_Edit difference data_

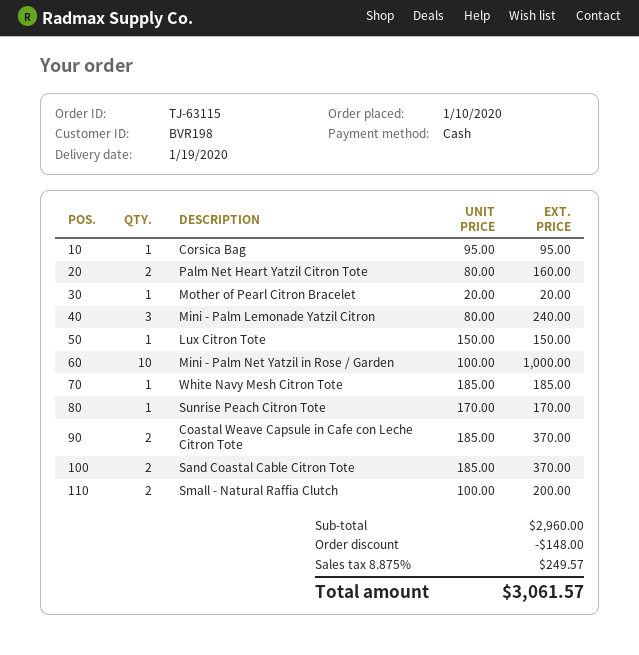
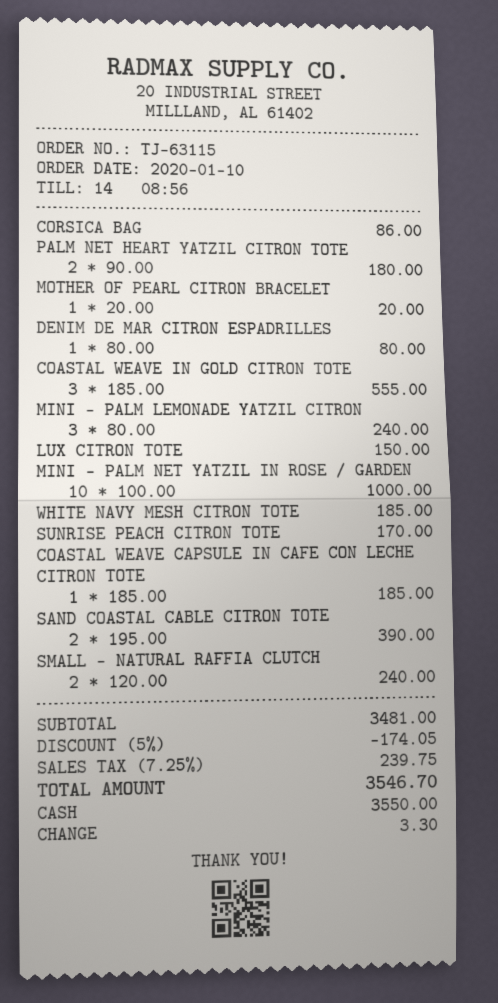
Corsica Bag: 1 x 95.00 = 95.00 -> 1 x 86.00 = 86.00
Palm Net Heart Yatzil Citron Tote: 2 x 80.00 = 160.00 -> 2 x 90.00 = 180.00
Coastal Weave Capsule in Cafe con Leche Citron Tote: 2 x 185.00 = 370.00 -> 1 x 185.00 = 185.00
Sand Coastal Cable Citron Tote: 2 x 185.00 = 370.00 -> 2 x 195.00 = 390.00
Small - Natural Raffia Clutch: 2 x 100.00 = 200.00 -> 2 x 120.00 = 240.00
DENIM DE MAR CITRON ESPADRILLES: none -> 1 x 80.00 = 80.00
COASTAL WEAVE IN GOLD CITRON TOTE: none -> 3 x 185.00 = 555.00
subtotal: 2960.00 -> 3481.00
discount: 148.00 -> 174.05
tax: 8.875% = 249.57 -> 7.25% = 239.75
total: 3061.57 -> 3546.70

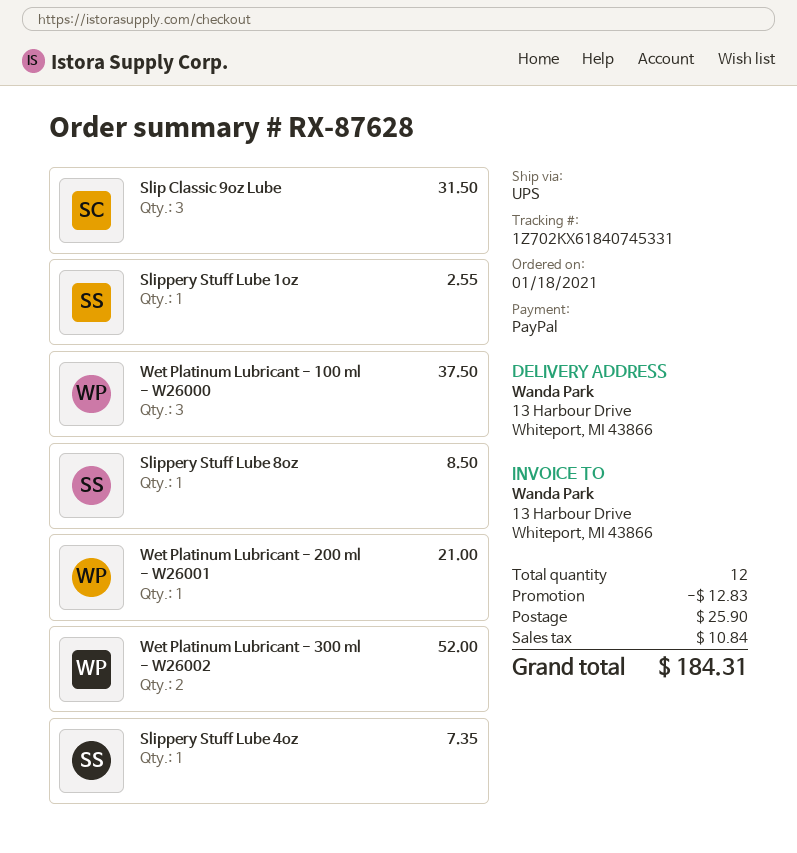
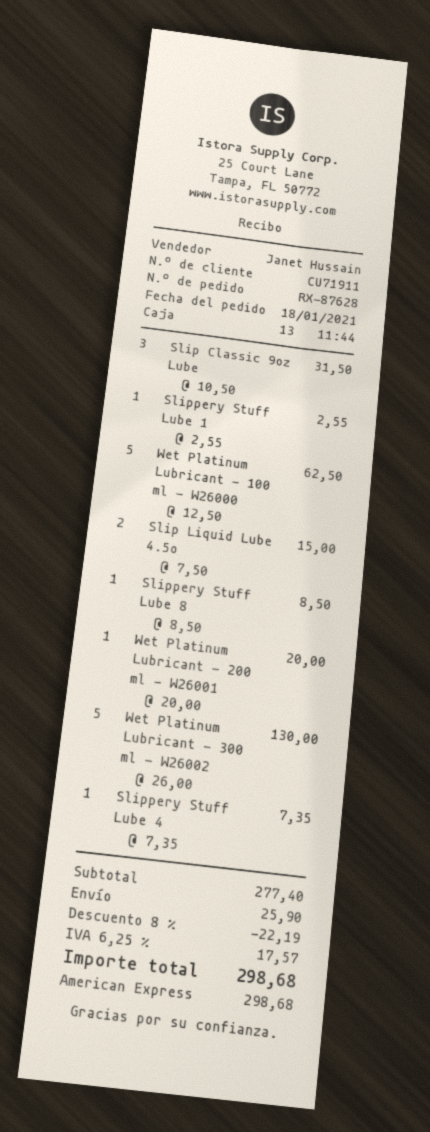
payment method: PayPal -> American Express
Wet Platinum Lubricant - 100 ml - W26000: 3 for 37.50 -> 5 for 62.50
Wet Platinum Lubricant - 200 ml - W26001: 1 for 21.00 -> 1 for 20.00
Wet Platinum Lubricant - 300 ml - W26002: 2 for 52.00 -> 5 for 130.00
Slip Liquid Lube 4.5o: none -> 2 for 15.00
discount: 12.83 -> 22.19
tax: 10.84 -> 17.57
total: 184.31 -> 298.68

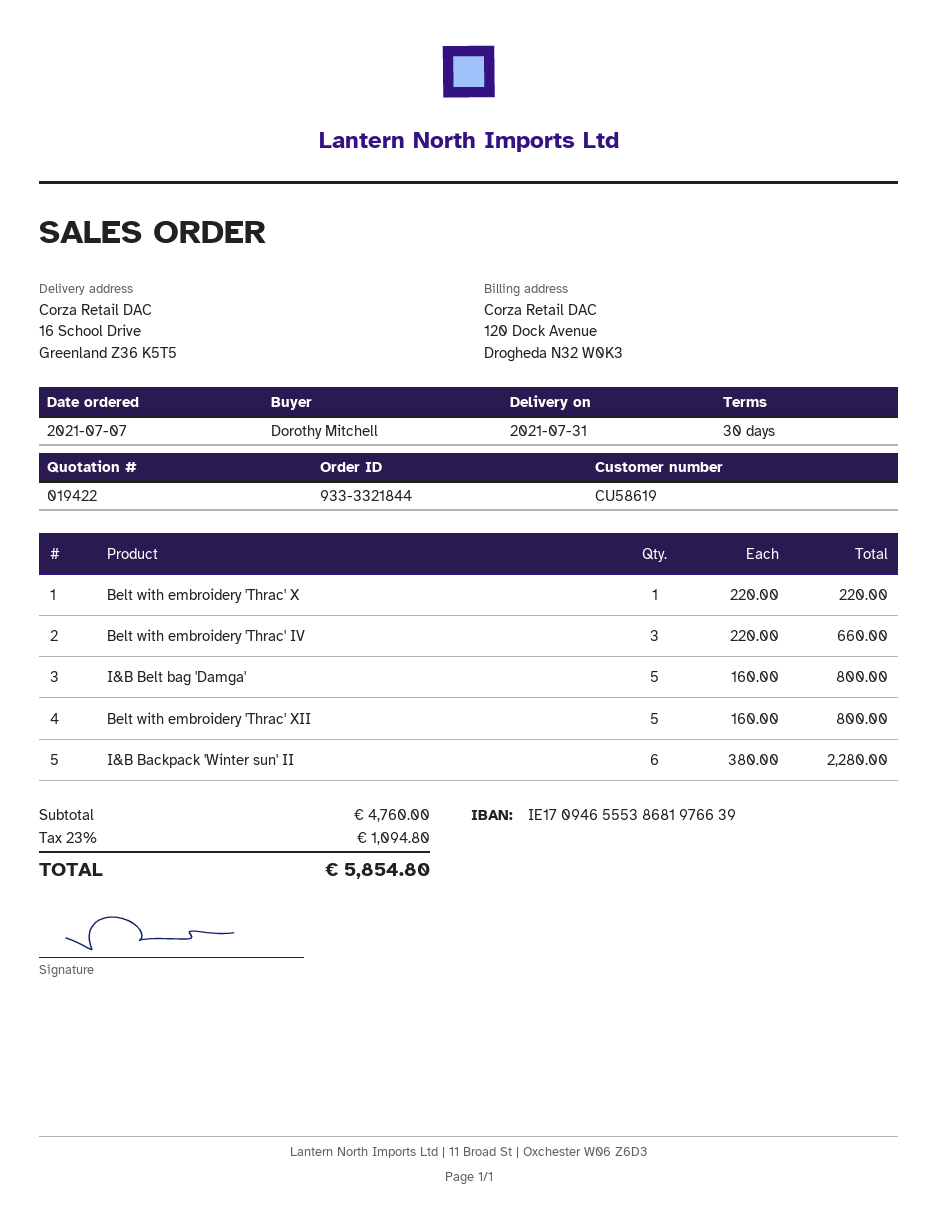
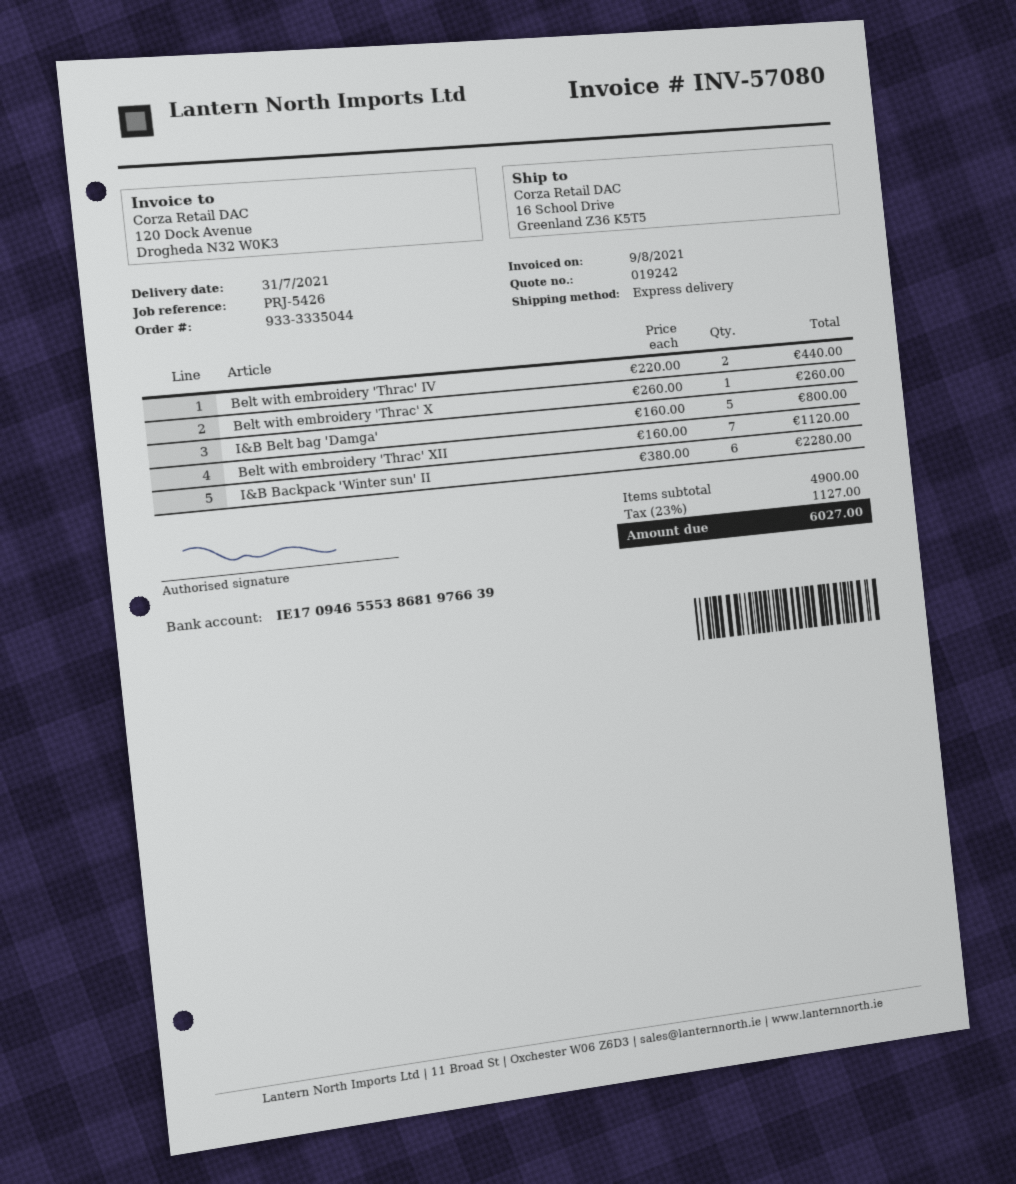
quote number: 019422 -> 019242
order number: 933-3321844 -> 933-3335044
Belt with embroidery 'Thrac' X: 1 x 220.00 = 220.00 -> 1 x 260.00 = 260.00
Belt with embroidery 'Thrac' IV: 3 x 220.00 = 660.00 -> 2 x 220.00 = 440.00
Belt with embroidery 'Thrac' XII: 5 x 160.00 = 800.00 -> 7 x 160.00 = 1120.00
subtotal: 4760.00 -> 4900.00
tax: 23% = 1094.80 -> 23% = 1127.00
total: 5854.80 -> 6027.00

_ACTION ITEM_
Copy only this from above: the line containing "DENIM DE MAR", the line containing "quote number: 019422 -> 019242", and all lines between, printed exactly. Leave out the pictures.

_ANSWER SECTION_
DENIM DE MAR CITRON ESPADRILLES: none -> 1 x 80.00 = 80.00
COASTAL WEAVE IN GOLD CITRON TOTE: none -> 3 x 185.00 = 555.00
subtotal: 2960.00 -> 3481.00
discount: 148.00 -> 174.05
tax: 8.875% = 249.57 -> 7.25% = 239.75
total: 3061.57 -> 3546.70

payment method: PayPal -> American Express
Wet Platinum Lubricant - 100 ml - W26000: 3 for 37.50 -> 5 for 62.50
Wet Platinum Lubricant - 200 ml - W26001: 1 for 21.00 -> 1 for 20.00
Wet Platinum Lubricant - 300 ml - W26002: 2 for 52.00 -> 5 for 130.00
Slip Liquid Lube 4.5o: none -> 2 for 15.00
discount: 12.83 -> 22.19
tax: 10.84 -> 17.57
total: 184.31 -> 298.68

quote number: 019422 -> 019242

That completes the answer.